Keeping Strong Relationships With Migraine
Many people who suffer with migraines seem to do so without much support. Friends, family and even close loving relationships change when you are in pain so often and are not the carefree person you used to be.
It’s tough when you battle debilitating migraine pain, yet lack a strong shoulder to lean on. The fact is friends and relationships can slowly change once migraines become frequent.
I used to blame myself for canceling at the last minute, avoiding loud places, bright sunlight, or alcohol. I disliked myself because I was no longer much fun to be around.
Isolation and the demise of friendships or romance can be emotionally devastating to someone with this horrible condition. I say this from personal experience.
Migraines and Unhealthy Relationships
I did not always have the love and support I have now, which is precisely why I appreciate and recognize the vast difference in my life, now that I do.
Today I am married to someone who truly cares about my health and knows how to help someone with migraine, but that was not always my situation. I was married for more than 19 years to someone who lacked empathy and became outwardly angry when any illness occurred.
This was not limited to migraines or the fact that I also battle lupus. Everything I was experiencing seemed to cause an argument or distain.
With my migraines and a chronic illness that would randomly attack my organs, I was always in “trouble” for being in pain. I was also raised to believe marriage was forever and I was convinced that nobody could love me because I was such a worthless burden.
It took me years to devise a way to leave, support myself and my two daughters and simply believe I could survive on my own.
So, I am here to tell you that if you do not have a supportive partner or spouse, or you have friends that have abandoned you, then perhaps it is time to rethink how your relationship works — or if it simply doesn’t.
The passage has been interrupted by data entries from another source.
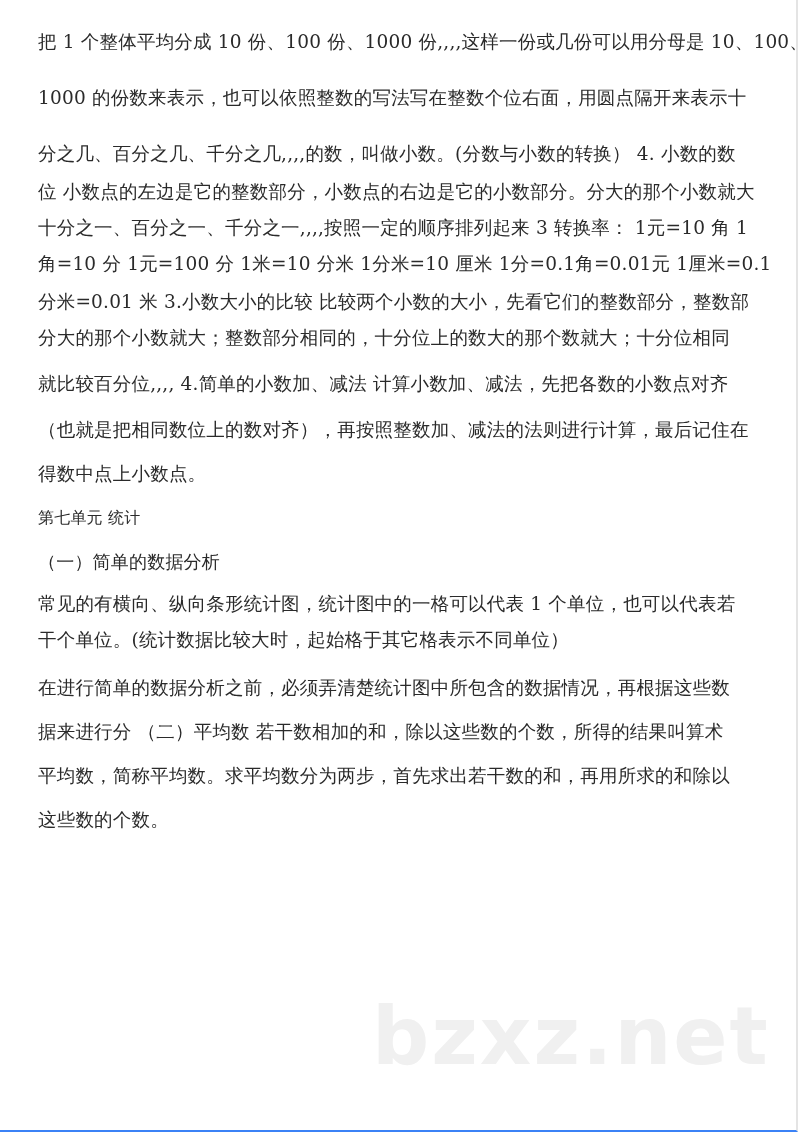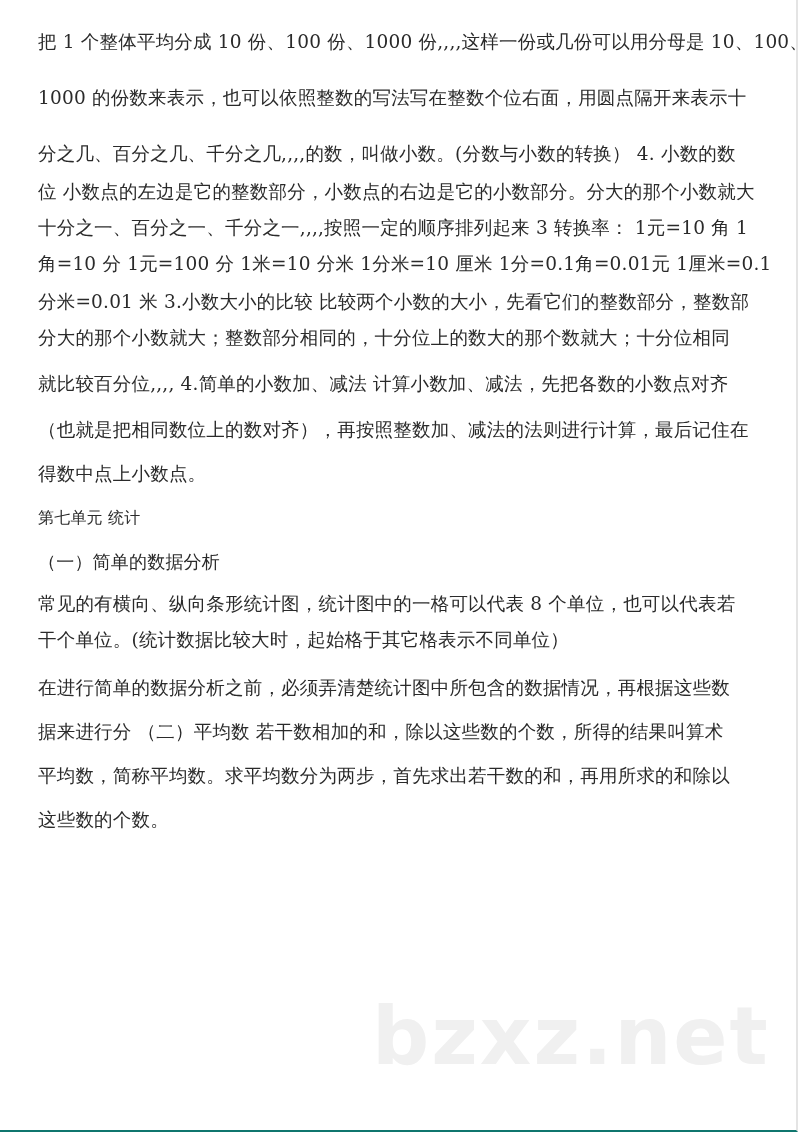--- a/index.html
+++ b/index.html
@@ -10,7 +10,7 @@
     }
     .page {
       position: absolute; left: 0; top: 0; width: 796px; height: 1130px;
-      border-right: 2px solid #e4e4e4; border-bottom: 2px solid #0f766e;
+      border-right: 2px solid #e4e4e4; border-bottom: 2px solid #3b82f6;
       background: #fff;
     }
     .line {

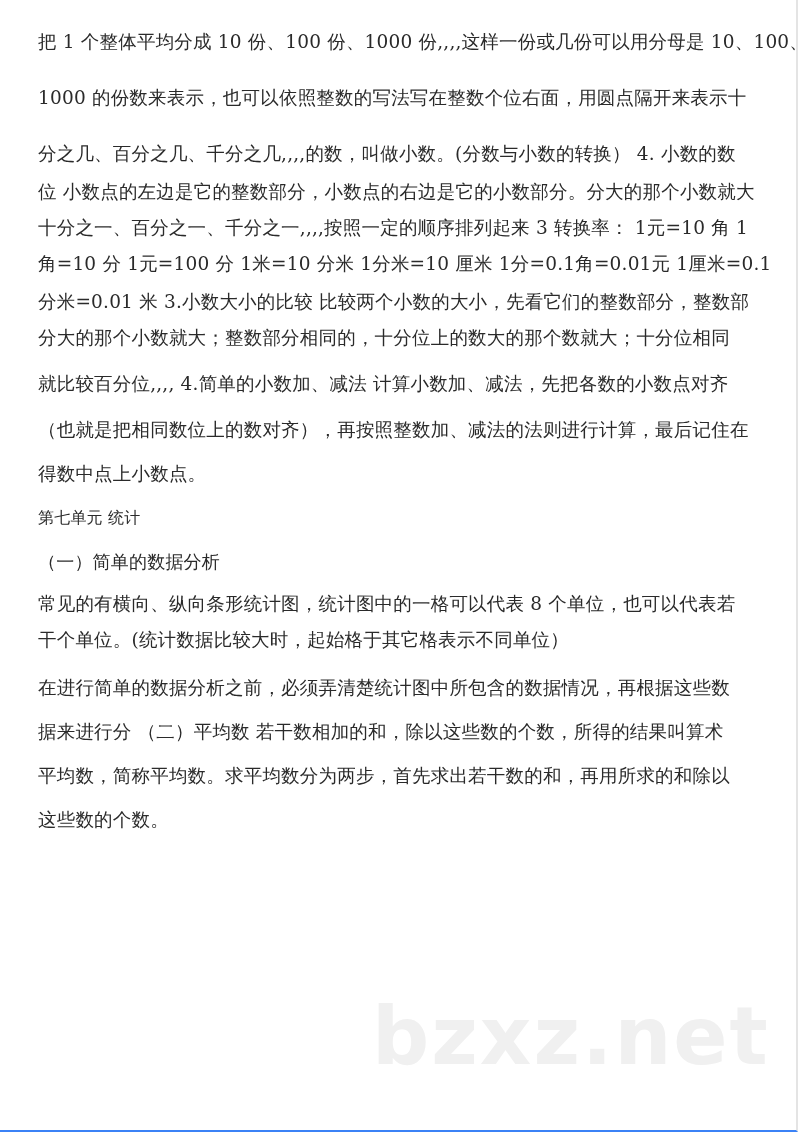--- a/index.html
+++ b/index.html
@@ -44,7 +44,7 @@
   <div class="line heading" style="top:506px">第七单元 统计</div>
   <div class="line sub" style="top:550px">（一）简单的数据分析</div>
 
-  <div class="line" style="top:592px">常见的有横向、纵向条形统计图，统计图中的一格可以代表 8 个单位，也可以代表若</div>
+  <div class="line" style="top:592px">常见的有横向、纵向条形统计图，统计图中的一格可以代表 1 个单位，也可以代表若</div>
   <div class="line" style="top:628px">干个单位。(统计数据比较大时，起始格于其它格表示不同单位）</div>
   <div class="line" style="top:676px">在进行简单的数据分析之前，必须弄清楚统计图中所包含的数据情况，再根据这些数</div>
   <div class="line" style="top:720px">据来进行分 （二）平均数    若干数相加的和，除以这些数的个数，所得的结果叫算术</div>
Also, note that relationships are a two-way street; there are things you can do that will ease the impact that chronic migraines have on your friendships, relationships and life.
How to Make the Most of Your Relationships With Migraines
I have learned there are a few ways I can stay connected to friends and maintain my relationships — and still take care of me.
Educate Those Around You
It seems like everyone knows what migraines are, but few seem to “get it” when you say you must cancel plans because of the pain. Often people confuse migraines with headaches — they do not understand the intensity of what you are dealing with.
I found it helps to share information or links to reputable migraine organizations, which explain exactly what is happening to a person with migraines and what it feel like to suffer with them.
Express Your Regrets
Maybe you have canceled dinner at the last minute with a friend, maybe you feel you appear lazy or like you are making up excuses, or maybe you are devastated you have missed the last few family gatherings. Say it.
So much is lost when people leave things to be interpreted by others. Don’t just apologize for canceling or missing an event, explain how devastating migraines are and how upsetting it is to have to cancel.
Your friends and family are not mind readers. Let them know it makes you sad to miss out on these activities.
Seize Good Days
There are days when your head is clear and there are no signs of a migraine to be found. Enjoy them.
Call that friend you canceled on five times this past month and treat her to coffee. Do something special for a loved one or make your partner’s favorite dessert.
Show them that when you are well, you are still ready to give them — and your relationship — 100 percent.
Text on Bad Days
There are days I am in such pain that I do not want to speak to anyone. Text messages are a great way to check in, say hello, share a quick message about your week and not have to speak one single word.
Re-Evaluate Your Migraine Strategy
If you have been having more frequent migraines and it is impacting not only your life, but your relationships, it may be time to talk to your doctor.
Keep a journal and see if there are any patterns of food or activity that are triggering your migraines. Consider new treatments you have yet to try. Take steps for a healthier tomorrow and a greater chance to be present in your relationships.
I thought twice before writing this (OK maybe four or five times), but I feel my journey is for a reason. If you battle migraines and feel like they are slowly destroying all of your relationships, I hope my words reach you, touch your heart and help you find your courage to expect more.
You can have caring, loving relationships and still take care of yourself when migraines strike. Remember to offer information and facts to those who do not understand what you are going through.
Forgive them if they think it is “only a headache” but re-evaluate the relationship if they are typically angry at you for being “sick again.” Explain your feelings — how you miss your friendship and feel devastated when you have to cancel plans. And always make the effort to make the most of migraine-free days.